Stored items

+ + + +

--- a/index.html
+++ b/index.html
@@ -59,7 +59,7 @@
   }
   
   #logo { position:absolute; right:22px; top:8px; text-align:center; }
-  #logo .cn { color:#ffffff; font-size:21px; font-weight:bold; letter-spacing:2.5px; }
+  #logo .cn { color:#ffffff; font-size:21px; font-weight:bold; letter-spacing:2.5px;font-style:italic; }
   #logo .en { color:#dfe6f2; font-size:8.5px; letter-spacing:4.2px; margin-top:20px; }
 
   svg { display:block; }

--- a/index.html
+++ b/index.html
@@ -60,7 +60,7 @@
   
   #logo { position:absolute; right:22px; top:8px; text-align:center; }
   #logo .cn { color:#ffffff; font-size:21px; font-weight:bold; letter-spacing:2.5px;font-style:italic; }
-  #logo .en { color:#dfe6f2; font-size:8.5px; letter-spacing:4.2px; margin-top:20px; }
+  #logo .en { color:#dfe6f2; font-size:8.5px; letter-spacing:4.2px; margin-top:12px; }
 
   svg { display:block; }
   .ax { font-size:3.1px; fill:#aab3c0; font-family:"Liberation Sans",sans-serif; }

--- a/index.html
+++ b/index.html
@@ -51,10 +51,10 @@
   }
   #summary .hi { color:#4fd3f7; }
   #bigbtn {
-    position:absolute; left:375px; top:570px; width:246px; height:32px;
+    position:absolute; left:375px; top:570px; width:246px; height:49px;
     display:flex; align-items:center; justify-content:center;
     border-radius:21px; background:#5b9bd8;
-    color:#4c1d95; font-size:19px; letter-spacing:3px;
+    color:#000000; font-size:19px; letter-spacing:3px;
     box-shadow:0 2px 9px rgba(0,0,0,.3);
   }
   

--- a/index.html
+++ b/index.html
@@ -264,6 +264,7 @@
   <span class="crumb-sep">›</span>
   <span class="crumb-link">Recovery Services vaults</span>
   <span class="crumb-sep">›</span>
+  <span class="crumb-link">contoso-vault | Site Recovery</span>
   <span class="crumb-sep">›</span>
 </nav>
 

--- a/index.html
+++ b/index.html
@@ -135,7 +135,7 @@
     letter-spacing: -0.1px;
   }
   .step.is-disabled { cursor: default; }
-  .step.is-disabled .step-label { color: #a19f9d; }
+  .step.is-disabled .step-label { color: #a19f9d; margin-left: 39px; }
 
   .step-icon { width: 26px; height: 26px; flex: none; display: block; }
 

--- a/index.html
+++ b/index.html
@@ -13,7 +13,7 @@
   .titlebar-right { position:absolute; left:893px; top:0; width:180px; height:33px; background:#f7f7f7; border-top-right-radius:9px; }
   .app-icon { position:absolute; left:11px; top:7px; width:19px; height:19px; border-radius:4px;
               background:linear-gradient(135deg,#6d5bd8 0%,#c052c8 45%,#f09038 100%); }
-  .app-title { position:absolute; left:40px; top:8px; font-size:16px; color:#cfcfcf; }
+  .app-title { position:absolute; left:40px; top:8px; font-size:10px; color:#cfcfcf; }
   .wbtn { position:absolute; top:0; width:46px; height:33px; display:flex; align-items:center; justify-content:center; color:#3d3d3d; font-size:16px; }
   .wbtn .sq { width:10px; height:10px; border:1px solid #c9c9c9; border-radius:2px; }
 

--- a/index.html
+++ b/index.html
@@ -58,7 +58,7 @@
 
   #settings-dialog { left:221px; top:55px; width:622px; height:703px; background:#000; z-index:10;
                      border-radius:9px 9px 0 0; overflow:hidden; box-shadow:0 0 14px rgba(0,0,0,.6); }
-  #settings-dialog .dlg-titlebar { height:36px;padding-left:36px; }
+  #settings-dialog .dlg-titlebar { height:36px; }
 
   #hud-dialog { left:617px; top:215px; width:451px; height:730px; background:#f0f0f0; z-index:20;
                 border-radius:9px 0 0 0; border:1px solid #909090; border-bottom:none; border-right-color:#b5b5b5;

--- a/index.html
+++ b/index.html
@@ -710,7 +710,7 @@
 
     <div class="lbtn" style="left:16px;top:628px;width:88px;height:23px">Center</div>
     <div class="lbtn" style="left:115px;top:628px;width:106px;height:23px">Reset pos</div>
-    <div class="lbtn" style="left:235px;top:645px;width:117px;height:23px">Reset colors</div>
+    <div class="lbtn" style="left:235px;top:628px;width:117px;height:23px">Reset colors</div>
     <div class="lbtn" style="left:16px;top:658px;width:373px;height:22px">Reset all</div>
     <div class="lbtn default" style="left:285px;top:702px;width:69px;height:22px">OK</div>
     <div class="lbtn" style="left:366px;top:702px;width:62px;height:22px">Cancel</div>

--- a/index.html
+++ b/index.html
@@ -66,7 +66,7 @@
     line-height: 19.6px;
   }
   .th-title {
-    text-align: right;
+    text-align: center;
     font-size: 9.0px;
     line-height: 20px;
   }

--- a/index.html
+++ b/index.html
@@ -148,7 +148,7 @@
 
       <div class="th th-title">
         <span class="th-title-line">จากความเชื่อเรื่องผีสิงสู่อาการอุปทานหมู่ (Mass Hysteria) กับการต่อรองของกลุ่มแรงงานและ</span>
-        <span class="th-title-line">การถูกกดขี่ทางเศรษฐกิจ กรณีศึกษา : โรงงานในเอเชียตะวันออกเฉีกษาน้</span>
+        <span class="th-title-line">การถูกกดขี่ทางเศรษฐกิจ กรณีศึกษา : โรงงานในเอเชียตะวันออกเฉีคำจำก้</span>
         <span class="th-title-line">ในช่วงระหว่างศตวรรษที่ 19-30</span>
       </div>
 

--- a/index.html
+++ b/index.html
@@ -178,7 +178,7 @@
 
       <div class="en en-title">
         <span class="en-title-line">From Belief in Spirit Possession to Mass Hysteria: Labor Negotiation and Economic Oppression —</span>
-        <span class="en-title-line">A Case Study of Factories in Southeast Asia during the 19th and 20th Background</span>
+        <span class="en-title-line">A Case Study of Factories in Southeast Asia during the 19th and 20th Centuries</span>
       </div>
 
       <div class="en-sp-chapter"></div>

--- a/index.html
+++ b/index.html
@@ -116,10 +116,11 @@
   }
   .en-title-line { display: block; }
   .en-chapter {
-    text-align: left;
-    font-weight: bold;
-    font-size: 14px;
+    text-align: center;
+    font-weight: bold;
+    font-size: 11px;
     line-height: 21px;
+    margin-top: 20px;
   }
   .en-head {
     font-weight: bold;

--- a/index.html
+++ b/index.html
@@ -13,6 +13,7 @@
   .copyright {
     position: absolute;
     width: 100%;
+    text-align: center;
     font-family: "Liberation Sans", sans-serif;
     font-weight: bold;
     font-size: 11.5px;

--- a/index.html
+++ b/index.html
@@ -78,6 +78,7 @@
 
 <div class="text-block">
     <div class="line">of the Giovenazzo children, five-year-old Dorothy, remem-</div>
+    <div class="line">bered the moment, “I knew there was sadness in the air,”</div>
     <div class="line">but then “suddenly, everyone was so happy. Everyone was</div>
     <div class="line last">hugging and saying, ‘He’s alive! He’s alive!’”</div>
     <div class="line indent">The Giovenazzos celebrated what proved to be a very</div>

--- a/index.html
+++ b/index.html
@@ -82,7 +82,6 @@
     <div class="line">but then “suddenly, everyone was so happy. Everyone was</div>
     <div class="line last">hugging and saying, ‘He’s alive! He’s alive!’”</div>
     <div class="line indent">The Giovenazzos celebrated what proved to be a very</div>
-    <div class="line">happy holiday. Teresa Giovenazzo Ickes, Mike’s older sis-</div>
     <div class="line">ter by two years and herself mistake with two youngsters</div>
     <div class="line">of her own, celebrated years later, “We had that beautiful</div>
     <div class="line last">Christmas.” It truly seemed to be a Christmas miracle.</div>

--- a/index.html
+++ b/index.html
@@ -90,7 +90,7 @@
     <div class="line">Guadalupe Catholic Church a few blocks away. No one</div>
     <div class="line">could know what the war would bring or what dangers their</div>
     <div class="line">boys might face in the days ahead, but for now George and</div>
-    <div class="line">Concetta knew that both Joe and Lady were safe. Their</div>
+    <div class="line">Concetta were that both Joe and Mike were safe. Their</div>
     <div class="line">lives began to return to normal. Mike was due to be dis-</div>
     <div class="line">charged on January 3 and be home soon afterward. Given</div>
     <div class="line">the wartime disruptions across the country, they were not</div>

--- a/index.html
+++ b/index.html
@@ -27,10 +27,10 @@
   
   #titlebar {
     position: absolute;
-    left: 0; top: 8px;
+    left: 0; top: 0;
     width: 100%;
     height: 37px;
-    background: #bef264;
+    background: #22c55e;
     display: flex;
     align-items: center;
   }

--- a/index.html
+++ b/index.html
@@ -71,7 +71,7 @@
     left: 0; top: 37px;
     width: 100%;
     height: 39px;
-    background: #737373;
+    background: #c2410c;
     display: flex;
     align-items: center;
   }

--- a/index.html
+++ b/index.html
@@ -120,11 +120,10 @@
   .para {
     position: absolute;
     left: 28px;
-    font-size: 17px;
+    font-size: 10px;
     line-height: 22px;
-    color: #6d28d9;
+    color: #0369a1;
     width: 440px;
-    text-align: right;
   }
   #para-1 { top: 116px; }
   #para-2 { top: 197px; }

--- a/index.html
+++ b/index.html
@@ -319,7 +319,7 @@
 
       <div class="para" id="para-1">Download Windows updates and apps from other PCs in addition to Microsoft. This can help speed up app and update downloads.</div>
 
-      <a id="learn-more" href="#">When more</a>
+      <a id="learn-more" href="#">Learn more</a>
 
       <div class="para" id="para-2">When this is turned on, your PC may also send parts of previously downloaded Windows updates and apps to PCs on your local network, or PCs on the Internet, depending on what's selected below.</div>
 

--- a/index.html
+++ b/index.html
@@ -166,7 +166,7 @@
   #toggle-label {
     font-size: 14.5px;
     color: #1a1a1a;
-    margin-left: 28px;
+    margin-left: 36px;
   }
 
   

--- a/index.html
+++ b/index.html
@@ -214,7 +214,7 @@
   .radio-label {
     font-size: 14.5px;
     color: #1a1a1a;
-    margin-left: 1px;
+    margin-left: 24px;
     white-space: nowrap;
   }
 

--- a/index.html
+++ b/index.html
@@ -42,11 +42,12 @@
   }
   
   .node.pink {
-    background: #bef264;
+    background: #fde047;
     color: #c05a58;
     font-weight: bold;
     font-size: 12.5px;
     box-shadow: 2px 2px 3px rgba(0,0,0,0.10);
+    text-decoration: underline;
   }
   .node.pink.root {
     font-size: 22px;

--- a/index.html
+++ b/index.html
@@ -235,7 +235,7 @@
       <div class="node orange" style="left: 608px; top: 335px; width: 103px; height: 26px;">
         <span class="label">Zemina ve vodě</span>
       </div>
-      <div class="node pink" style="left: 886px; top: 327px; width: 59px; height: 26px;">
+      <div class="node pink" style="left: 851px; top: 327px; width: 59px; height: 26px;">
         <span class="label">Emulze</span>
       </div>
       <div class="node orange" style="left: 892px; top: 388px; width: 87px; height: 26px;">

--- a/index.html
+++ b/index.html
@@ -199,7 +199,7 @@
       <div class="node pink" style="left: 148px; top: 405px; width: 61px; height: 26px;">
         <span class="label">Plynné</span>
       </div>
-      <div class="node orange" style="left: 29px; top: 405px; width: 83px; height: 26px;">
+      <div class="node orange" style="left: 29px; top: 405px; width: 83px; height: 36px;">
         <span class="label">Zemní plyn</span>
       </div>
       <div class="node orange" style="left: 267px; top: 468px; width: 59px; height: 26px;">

+ + + +

Work to be completed: Transcribe the lines above between the line holding "letter-spacing: -0.1px;" and the line holding "left:40px; top:8px; font-size:10px;", inclusive, exactly as they stand and with nothing added.

Output of the exercise:
     letter-spacing: -0.1px;
   }
   .step.is-disabled { cursor: default; }
-  .step.is-disabled .step-label { color: #a19f9d; }
+  .step.is-disabled .step-label { color: #a19f9d; margin-left: 39px; }
 
   .step-icon { width: 26px; height: 26px; flex: none; display: block; }
 

--- a/index.html
+++ b/index.html
@@ -13,7 +13,7 @@
   .titlebar-right { position:absolute; left:893px; top:0; width:180px; height:33px; background:#f7f7f7; border-top-right-radius:9px; }
   .app-icon { position:absolute; left:11px; top:7px; width:19px; height:19px; border-radius:4px;
               background:linear-gradient(135deg,#6d5bd8 0%,#c052c8 45%,#f09038 100%); }
-  .app-title { position:absolute; left:40px; top:8px; font-size:16px; color:#cfcfcf; }
+  .app-title { position:absolute; left:40px; top:8px; font-size:10px; color:#cfcfcf; }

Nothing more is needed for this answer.